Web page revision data
+ + + +
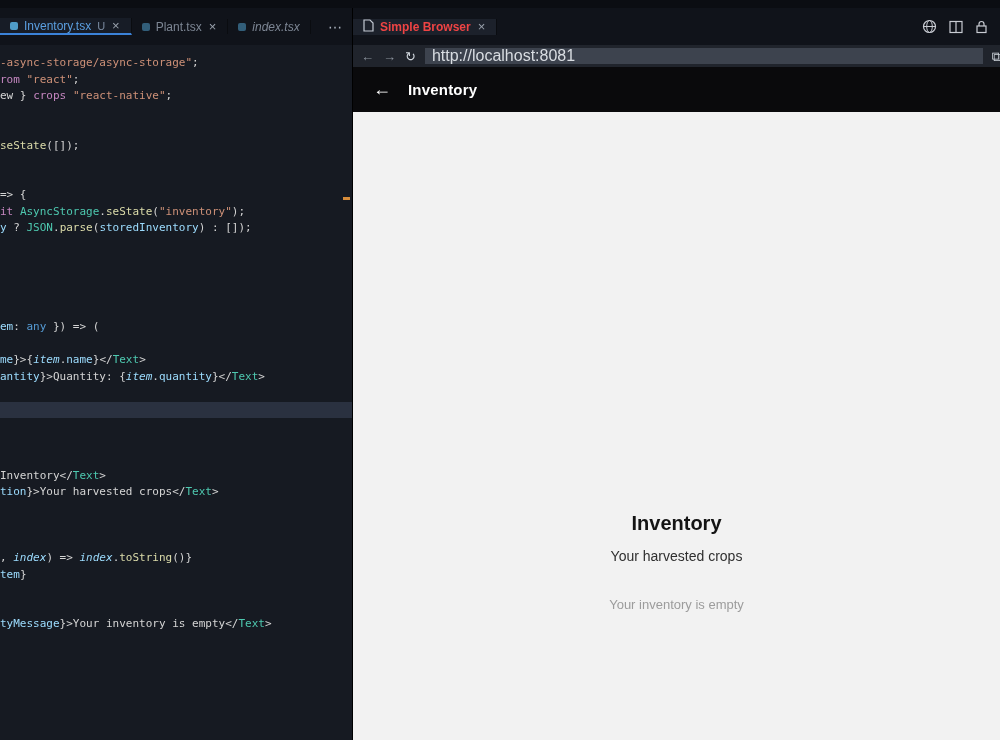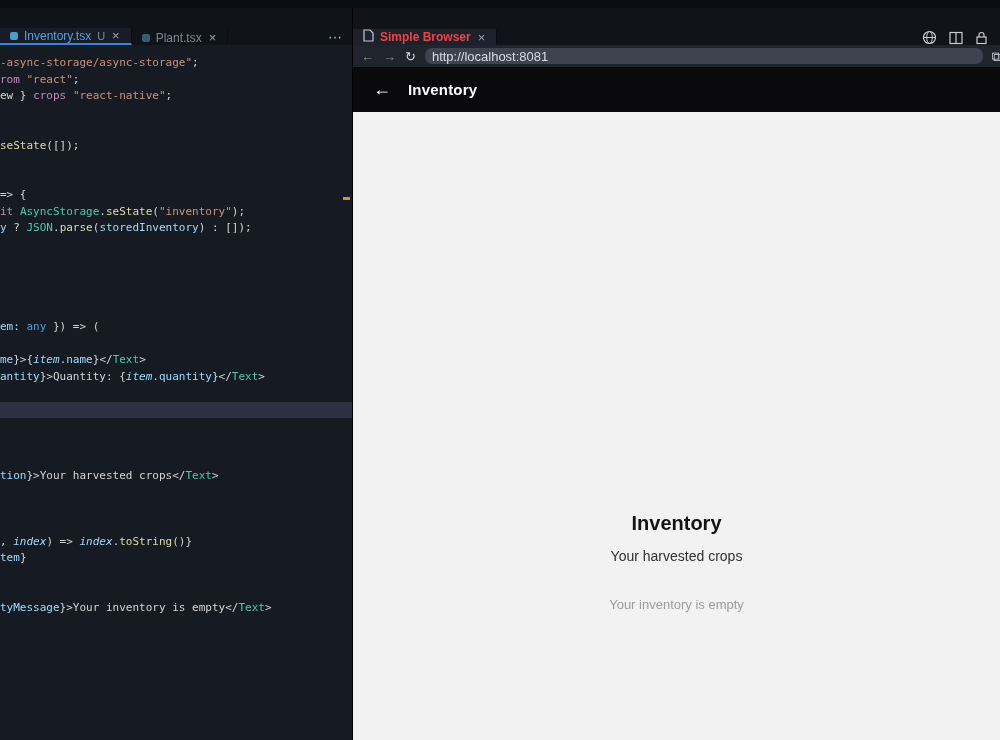"Inventory.tsx" .tabbar { align-items: flex-end -> center }
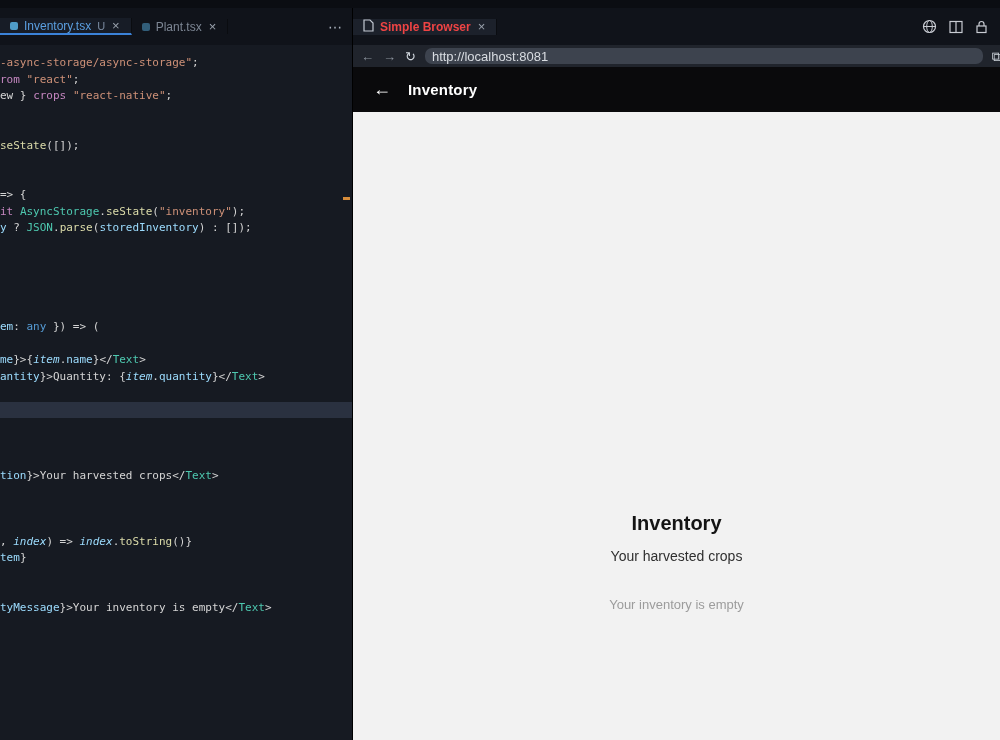"index.tsx" div.tab { html: none -> <div> <span></span> <span>index.tsx</span> </div> }
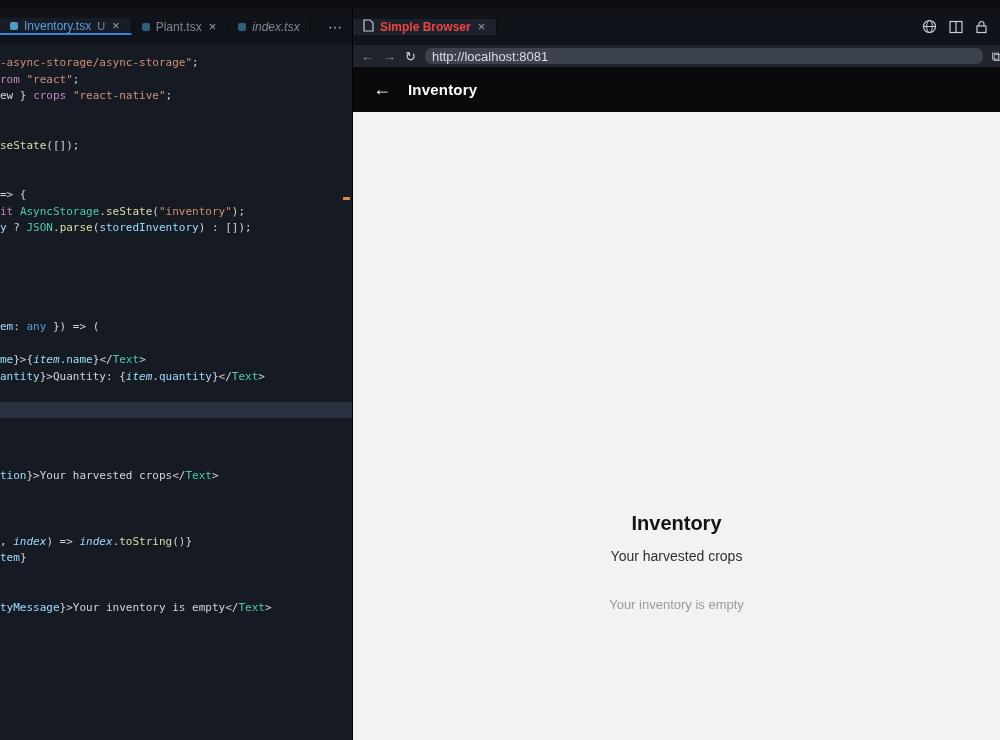"http://localhost:8081" .url { border-radius: 7px -> 0; font-size: 13px -> 16px }
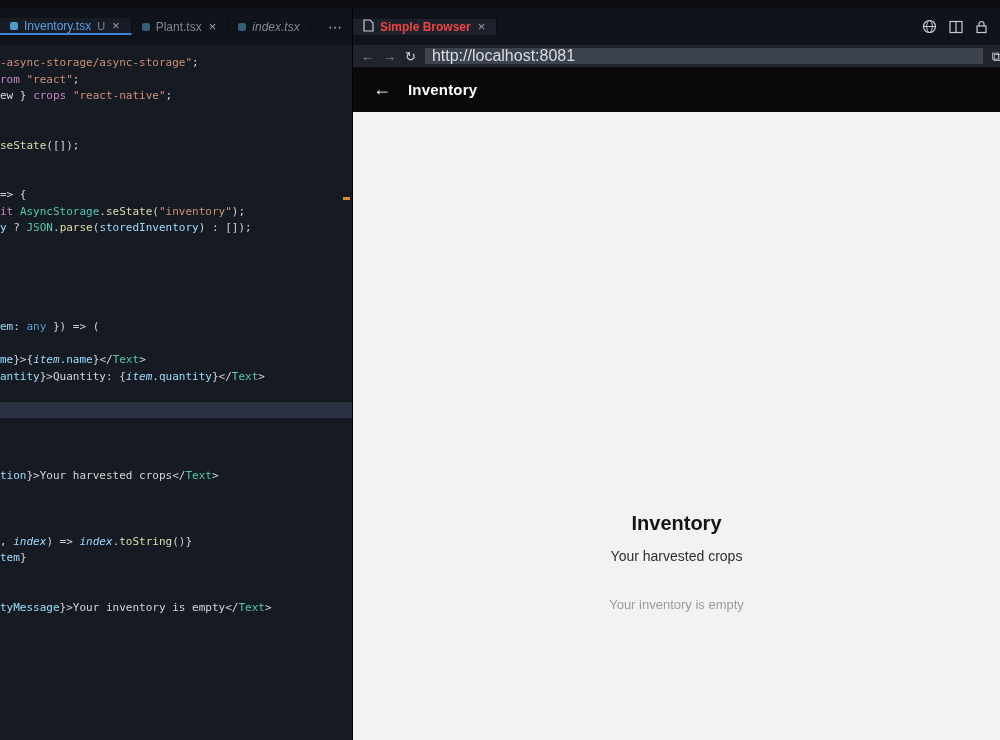"Inventory</Text>" div.code-line { html: none -> <div><span>Inventory</span><span>&lt;/</span><span>Text</span><span>&gt;</span></div> }
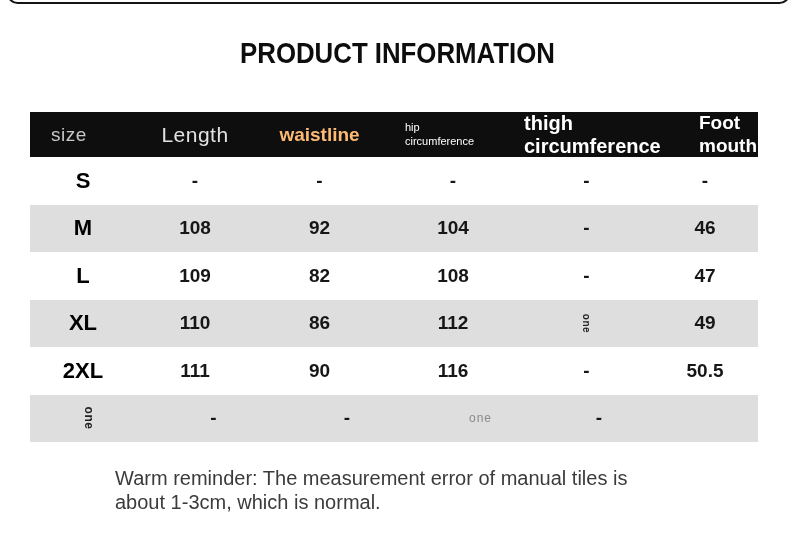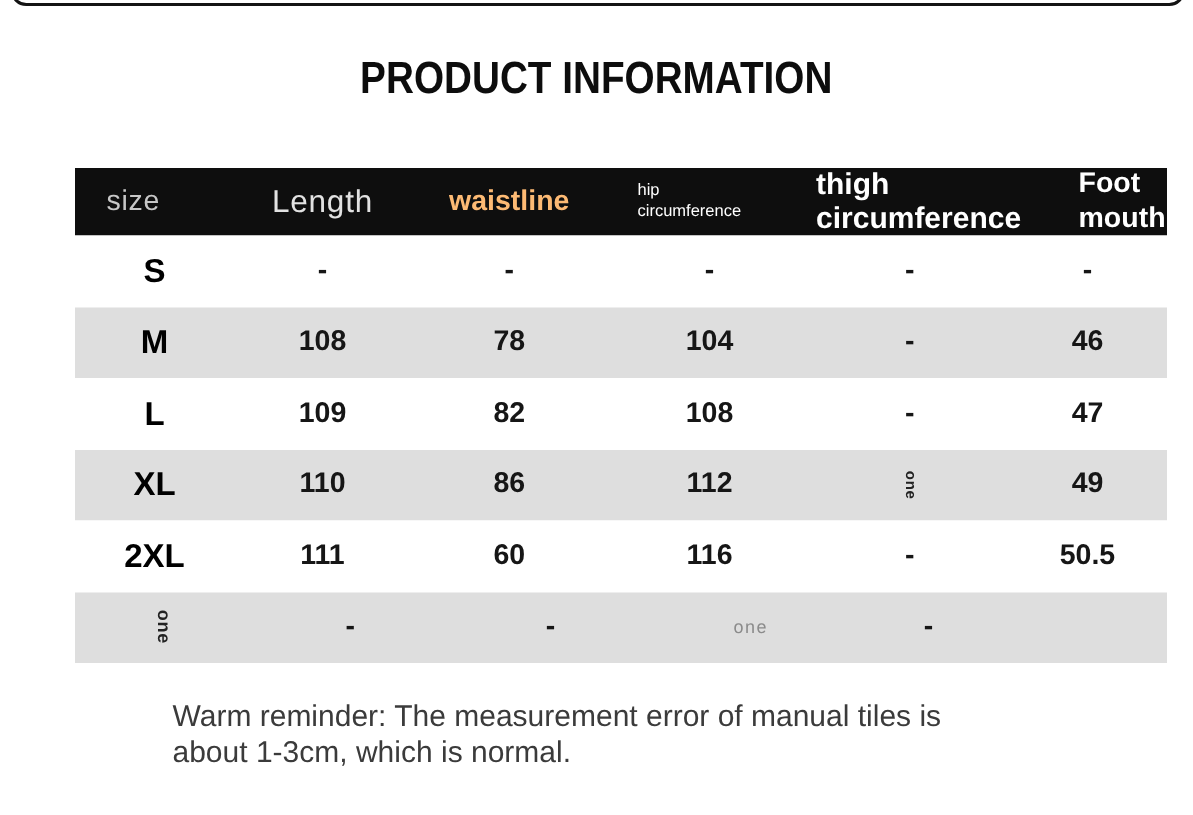"size" .size-table { left: 50px -> 30px }
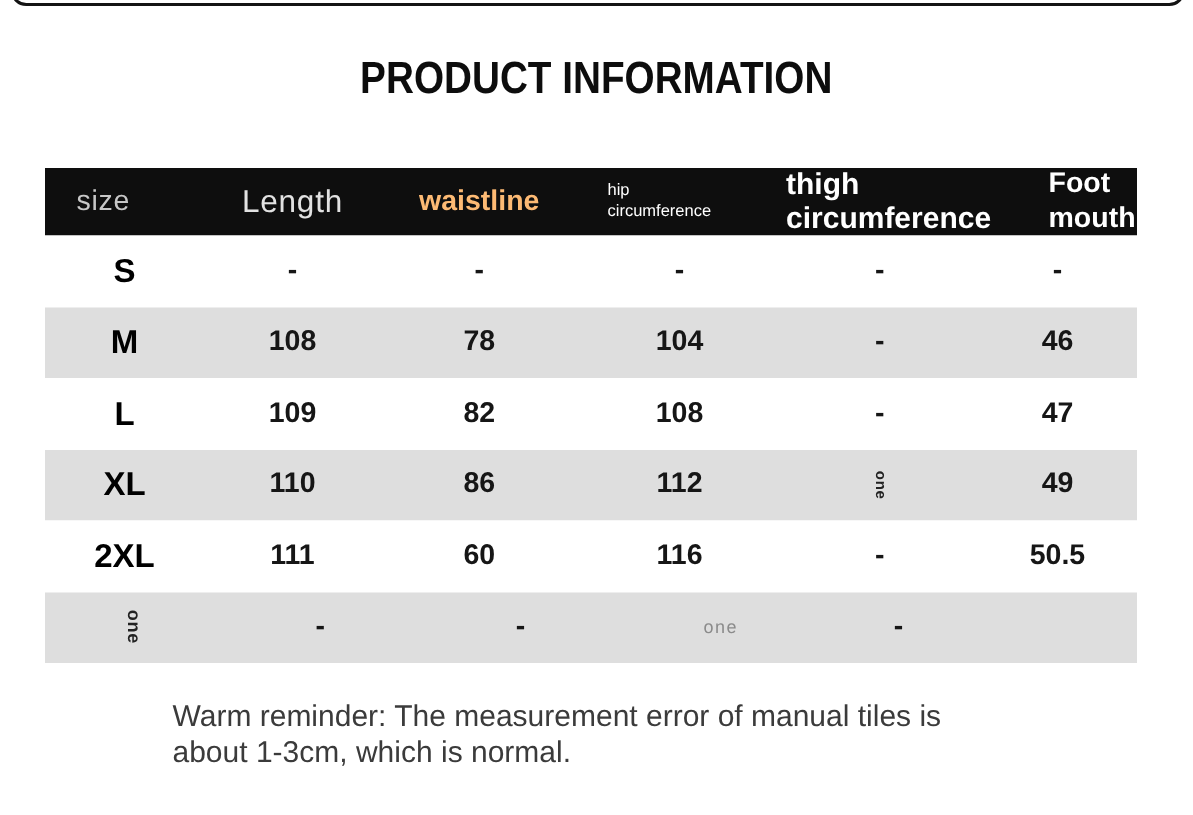"78" div.cell { text: 78 -> 92 }
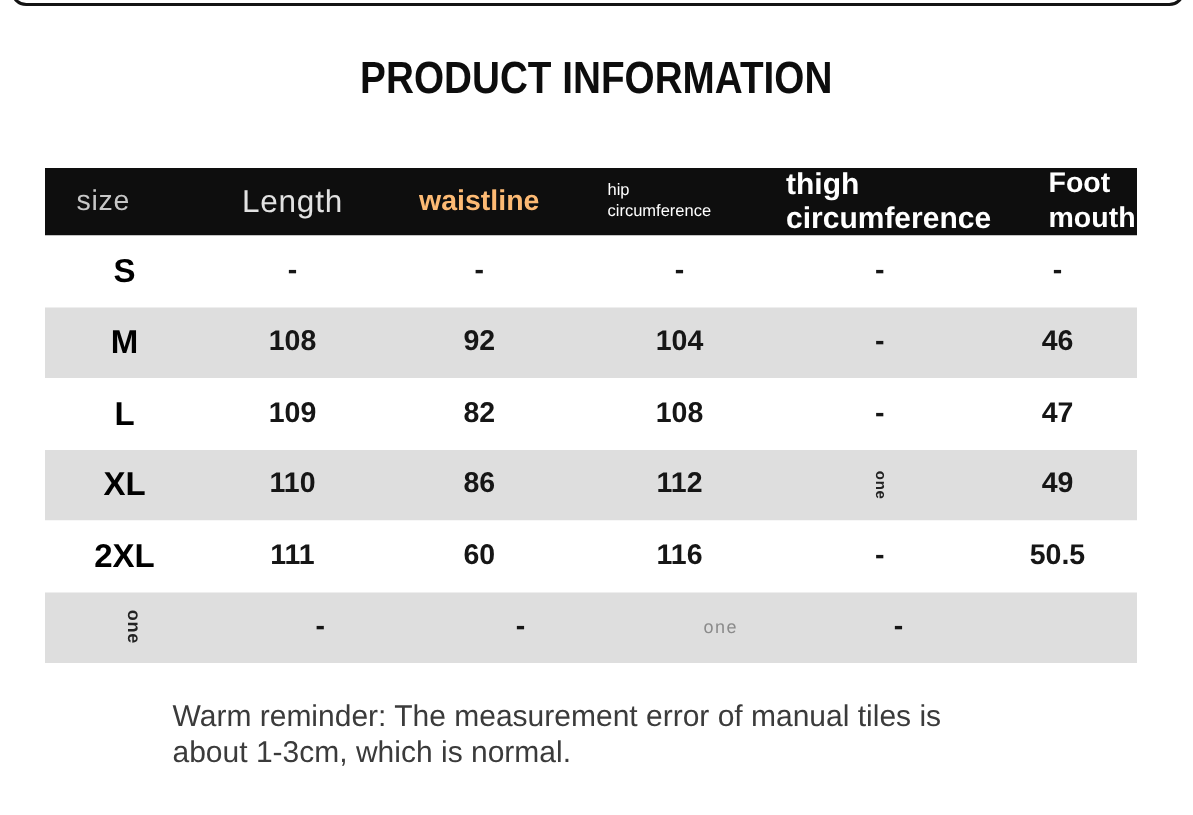"60" div.cell { text: 60 -> 90 }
+ + + +
§ **TRY IT**
If a record contains a picture, drop the picture and repeat the rest exactly.

§ **YOUR RESPONSE**
"Inventory.tsx" .tabbar { align-items: flex-end -> center }
"index.tsx" div.tab { html: none -> <div> <span></span> <span>index.tsx</span> </div> }
"http://localhost:8081" .url { border-radius: 7px -> 0; font-size: 13px -> 16px }
"Inventory</Text>" div.code-line { html: none -> <div><span>Inventory</span><span>&lt;/</span><span>Text</span><span>&gt;</span></div> }
"size" .size-table { left: 50px -> 30px }
"78" div.cell { text: 78 -> 92 }
"60" div.cell { text: 60 -> 90 }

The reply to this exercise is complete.